Action item :: Leave out all pictures while repeating the records exactly and completely.

Extracted material ::
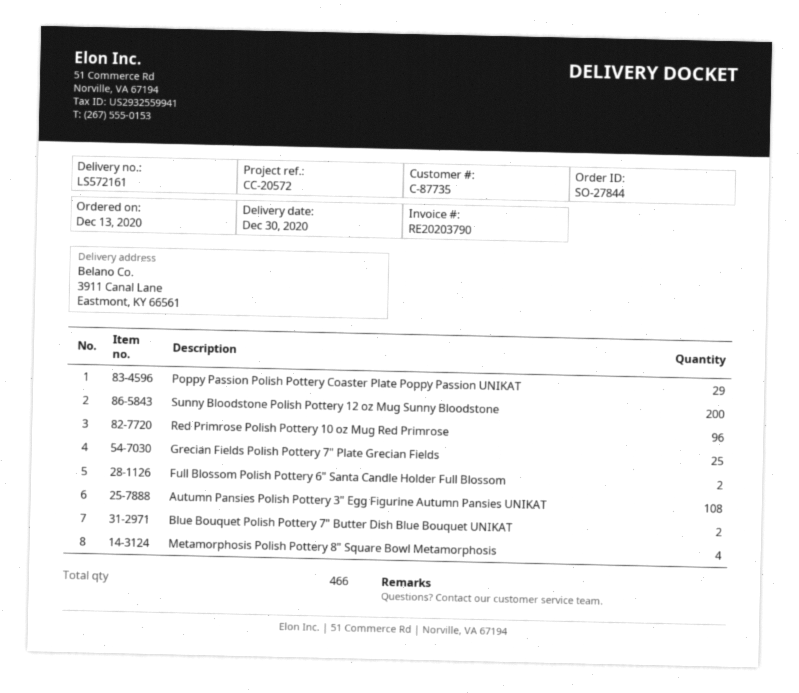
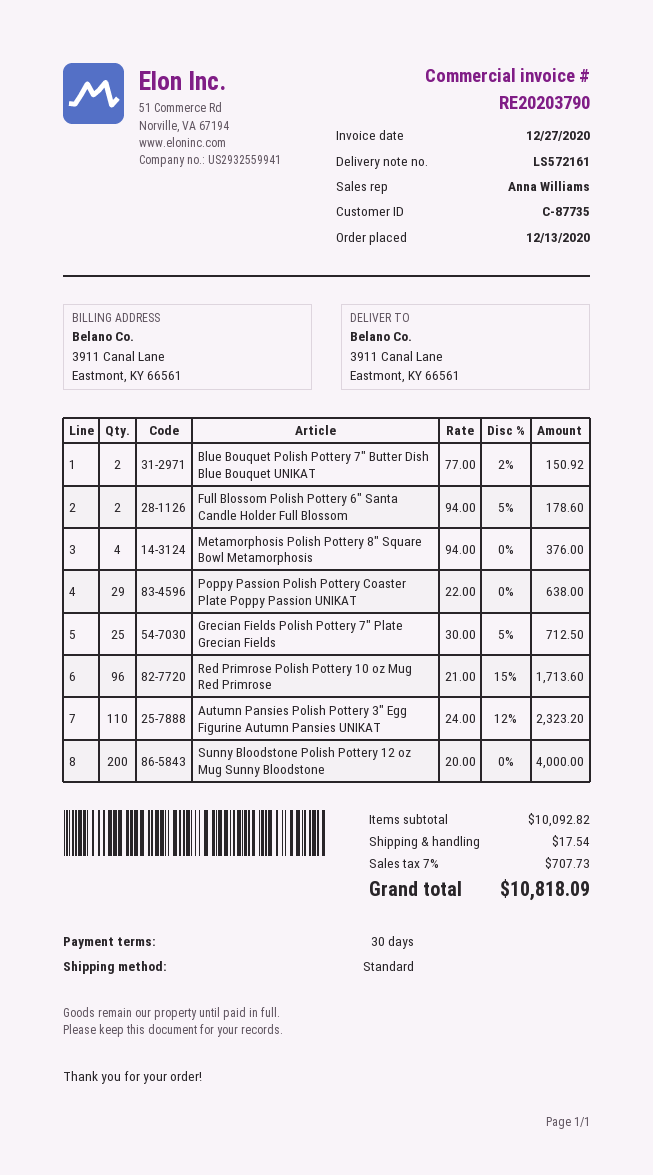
Autumn Pansies Polish Pottery 3" Egg Figurine Autumn Pansies UNIKAT: 108 -> 110

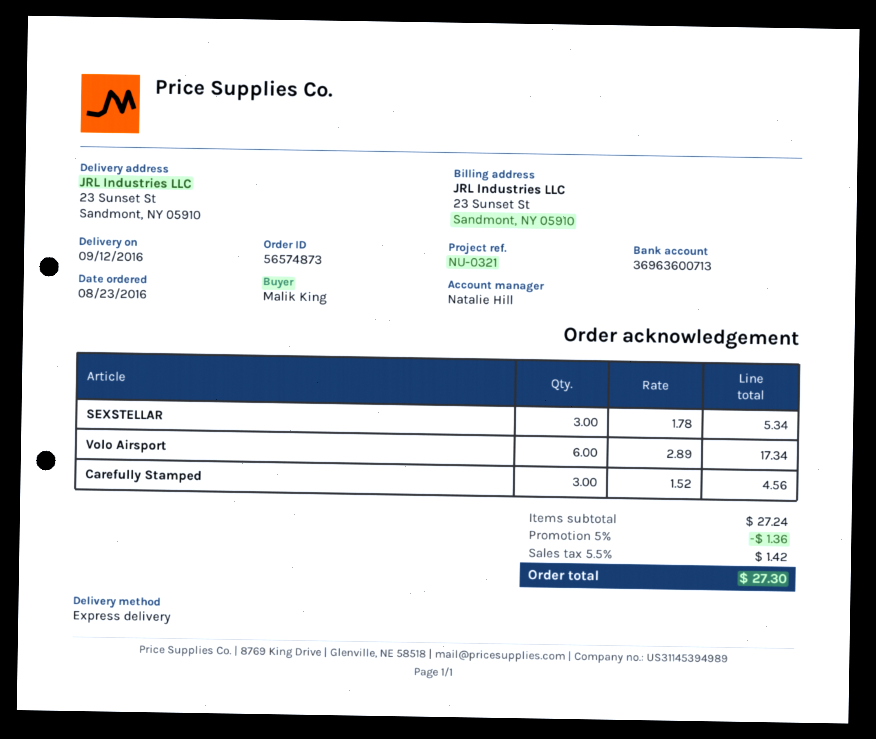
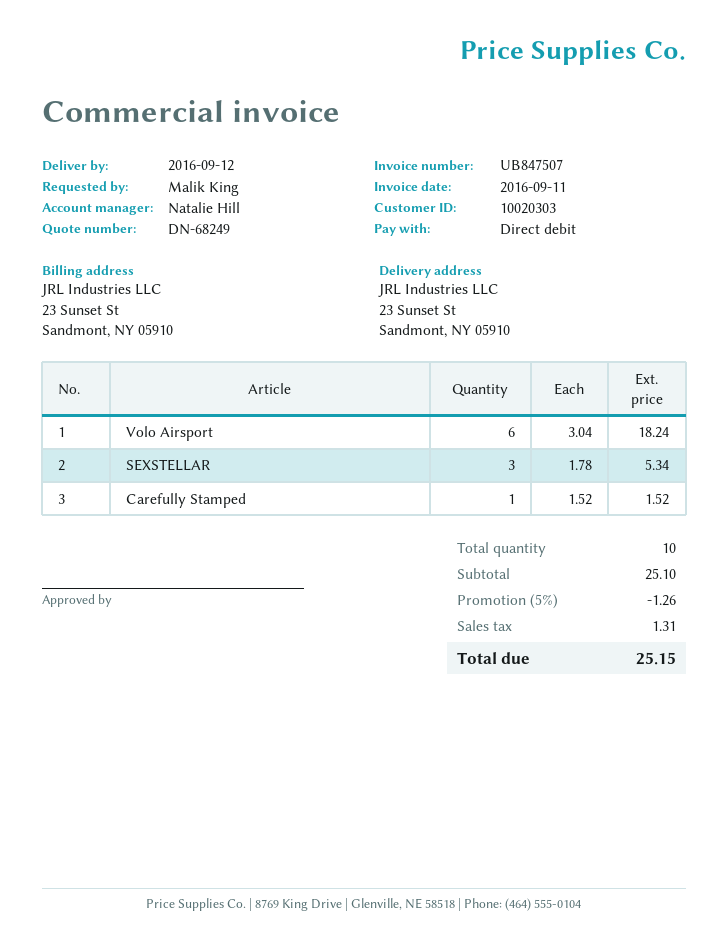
Volo Airsport: 6 x 2.89 = 17.34 -> 6 x 3.04 = 18.24
Carefully Stamped: 3 x 1.52 = 4.56 -> 1 x 1.52 = 1.52
subtotal: 27.24 -> 25.10
discount: 5% = 1.36 -> 5% = 1.26
tax: 1.42 -> 1.31
total: 27.30 -> 25.15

Expected answer ::
Autumn Pansies Polish Pottery 3" Egg Figurine Autumn Pansies UNIKAT: 108 -> 110

Volo Airsport: 6 x 2.89 = 17.34 -> 6 x 3.04 = 18.24
Carefully Stamped: 3 x 1.52 = 4.56 -> 1 x 1.52 = 1.52
subtotal: 27.24 -> 25.10
discount: 5% = 1.36 -> 5% = 1.26
tax: 1.42 -> 1.31
total: 27.30 -> 25.15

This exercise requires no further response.